_Task_:
From the entries below, write out exactly the lines between the line holding "margin-top: 0 ->" and the line holding "color: #0f172a ->", inclusive, excluding any pictures.

_Record excerpts_:
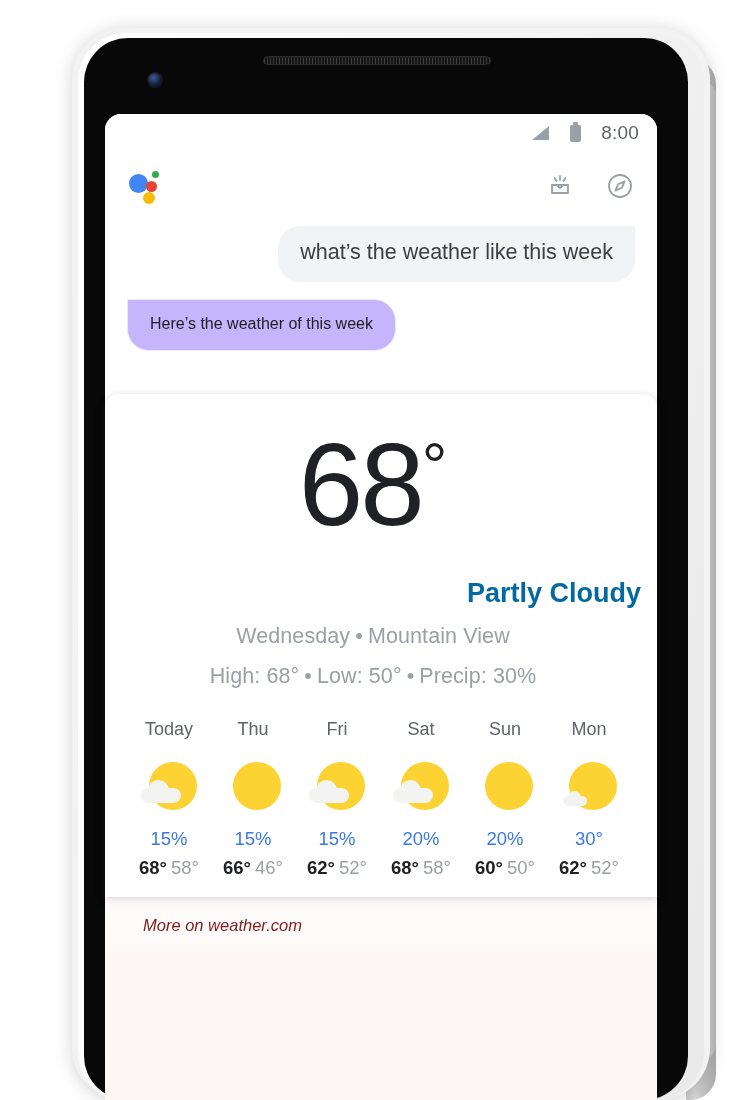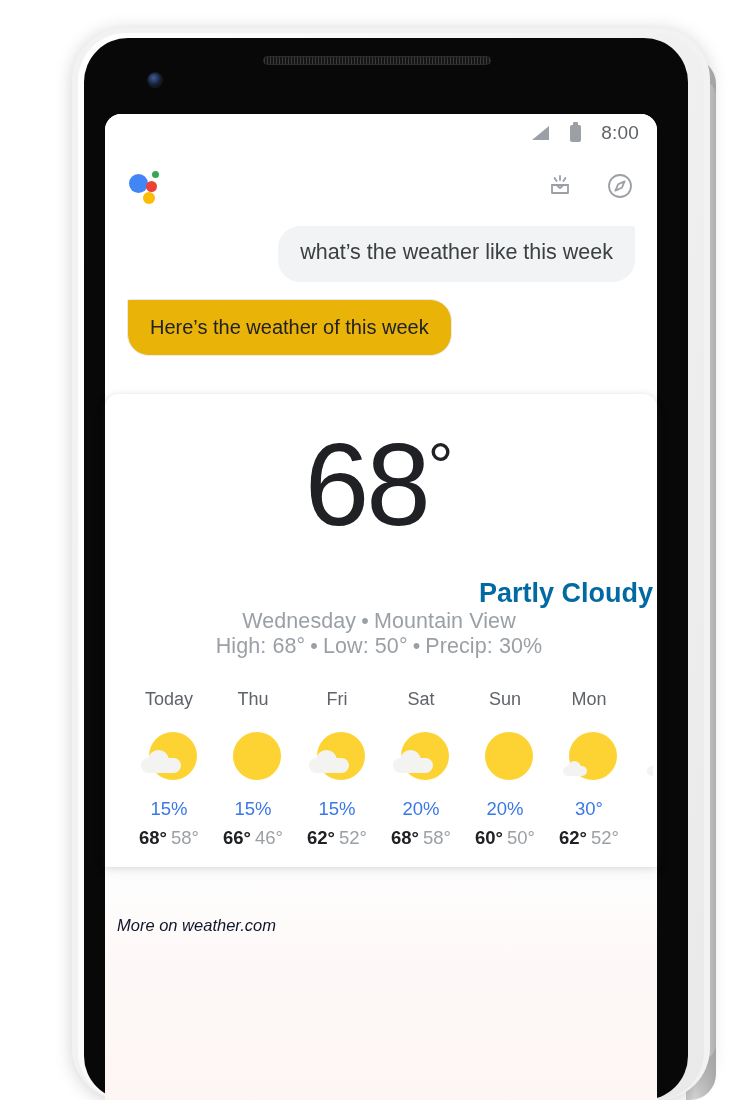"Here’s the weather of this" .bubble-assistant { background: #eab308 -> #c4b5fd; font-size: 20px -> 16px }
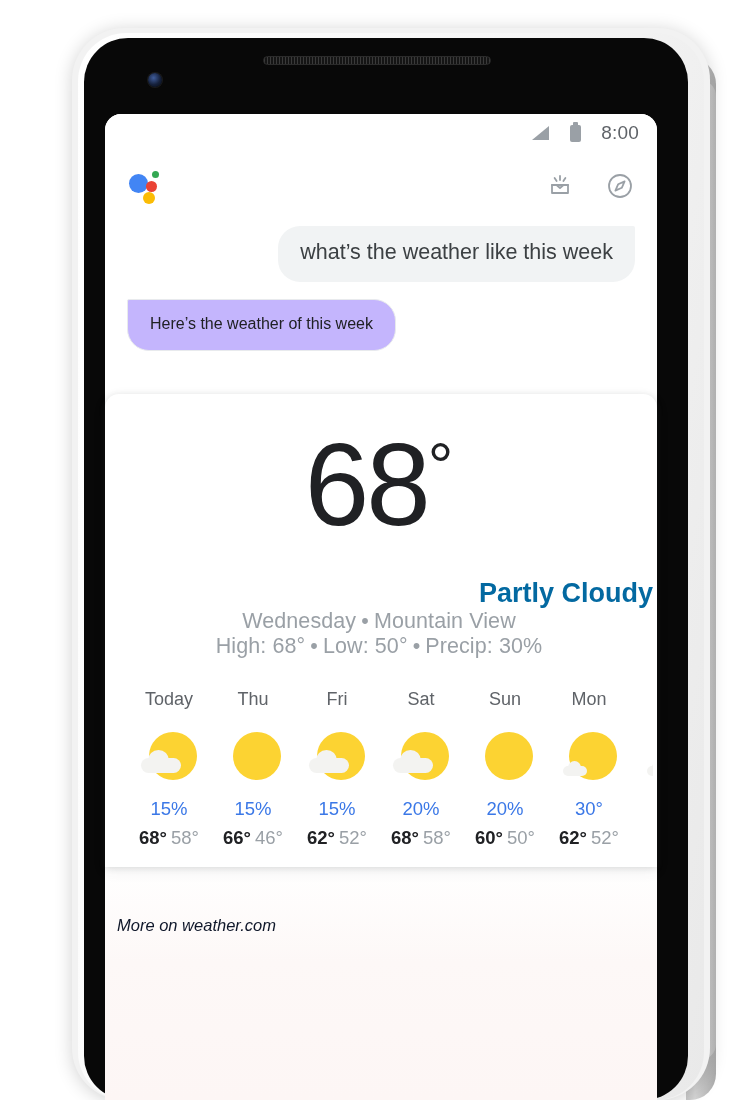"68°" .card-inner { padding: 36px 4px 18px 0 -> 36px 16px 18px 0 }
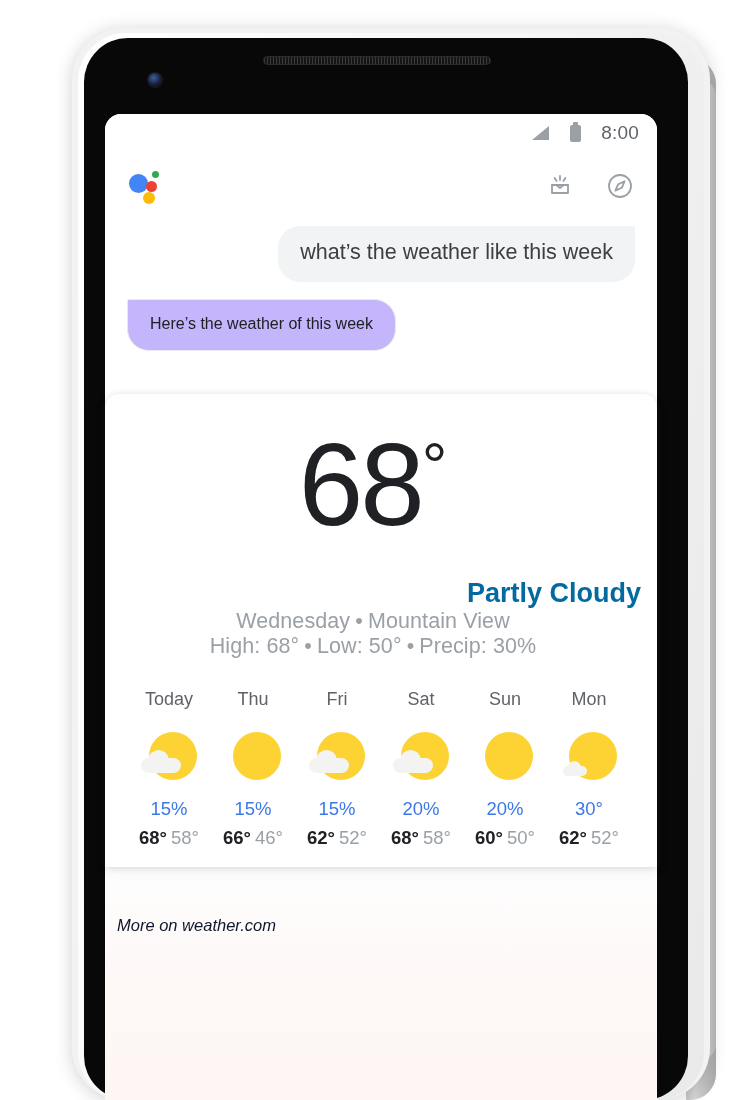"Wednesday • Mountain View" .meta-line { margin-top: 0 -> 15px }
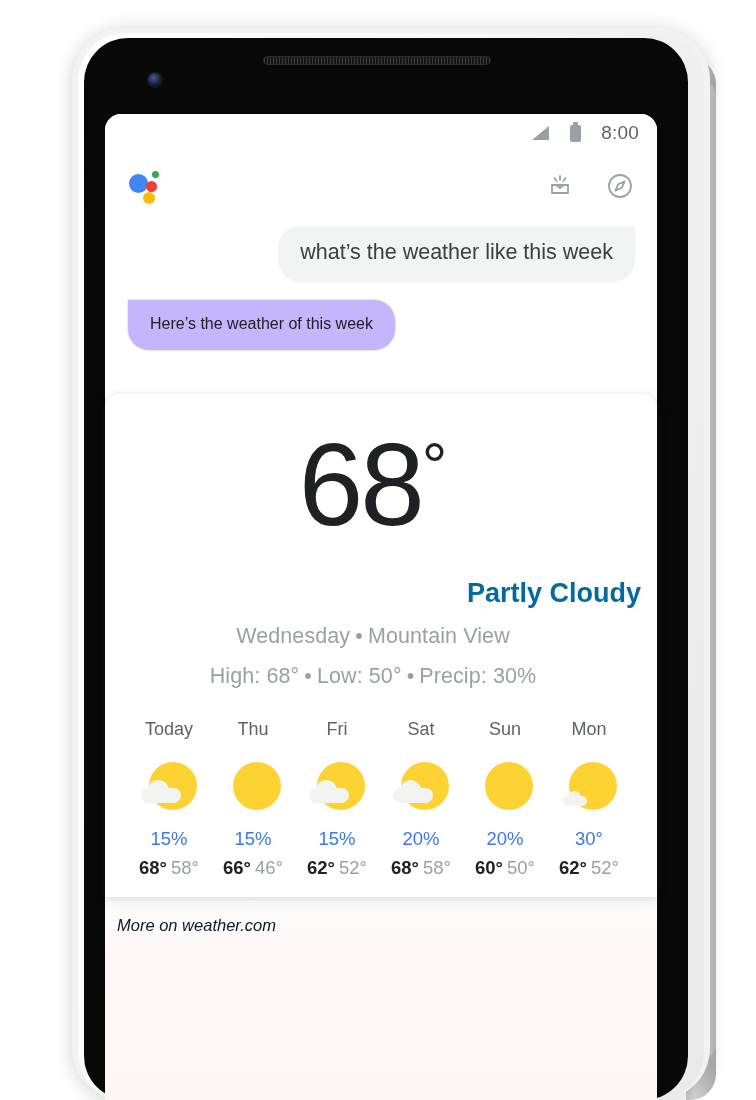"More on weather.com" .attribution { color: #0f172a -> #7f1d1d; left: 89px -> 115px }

--

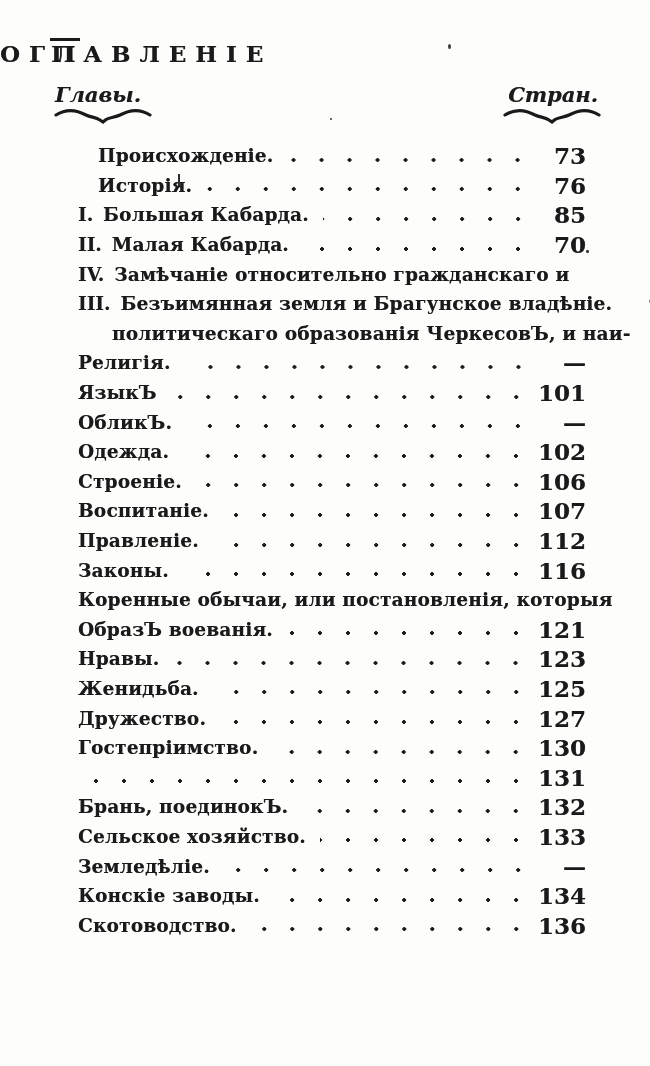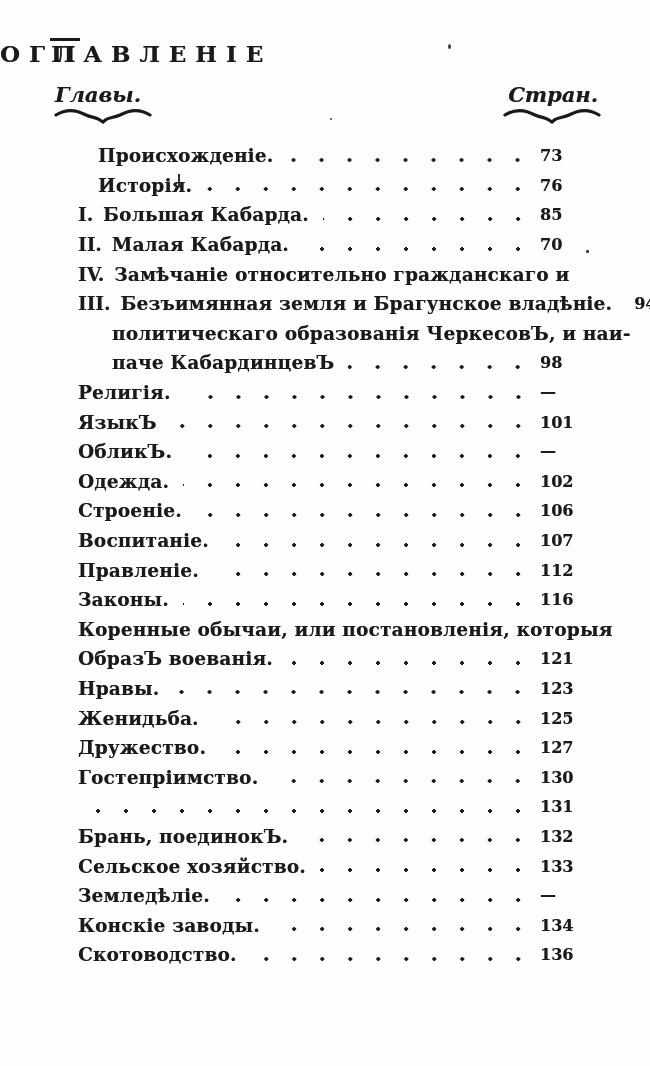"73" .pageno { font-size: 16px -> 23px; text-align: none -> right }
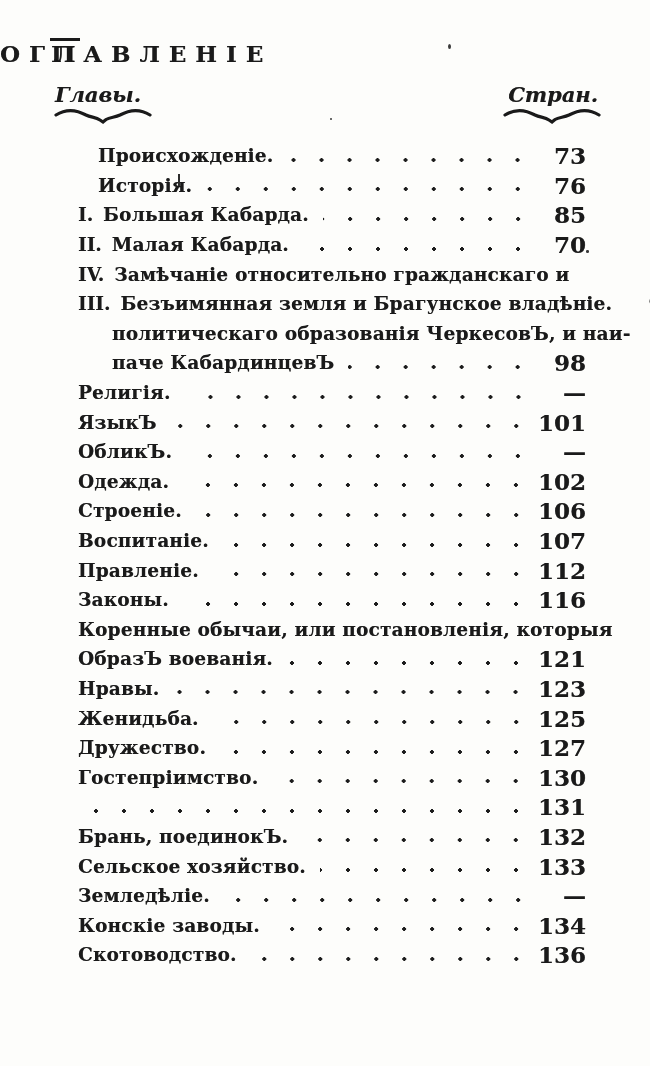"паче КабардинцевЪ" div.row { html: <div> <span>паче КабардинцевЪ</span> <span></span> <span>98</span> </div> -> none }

_Exercise response_:
"Wednesday • Mountain View" .meta-line { margin-top: 0 -> 15px }
"More on weather.com" .attribution { color: #0f172a -> #7f1d1d; left: 89px -> 115px }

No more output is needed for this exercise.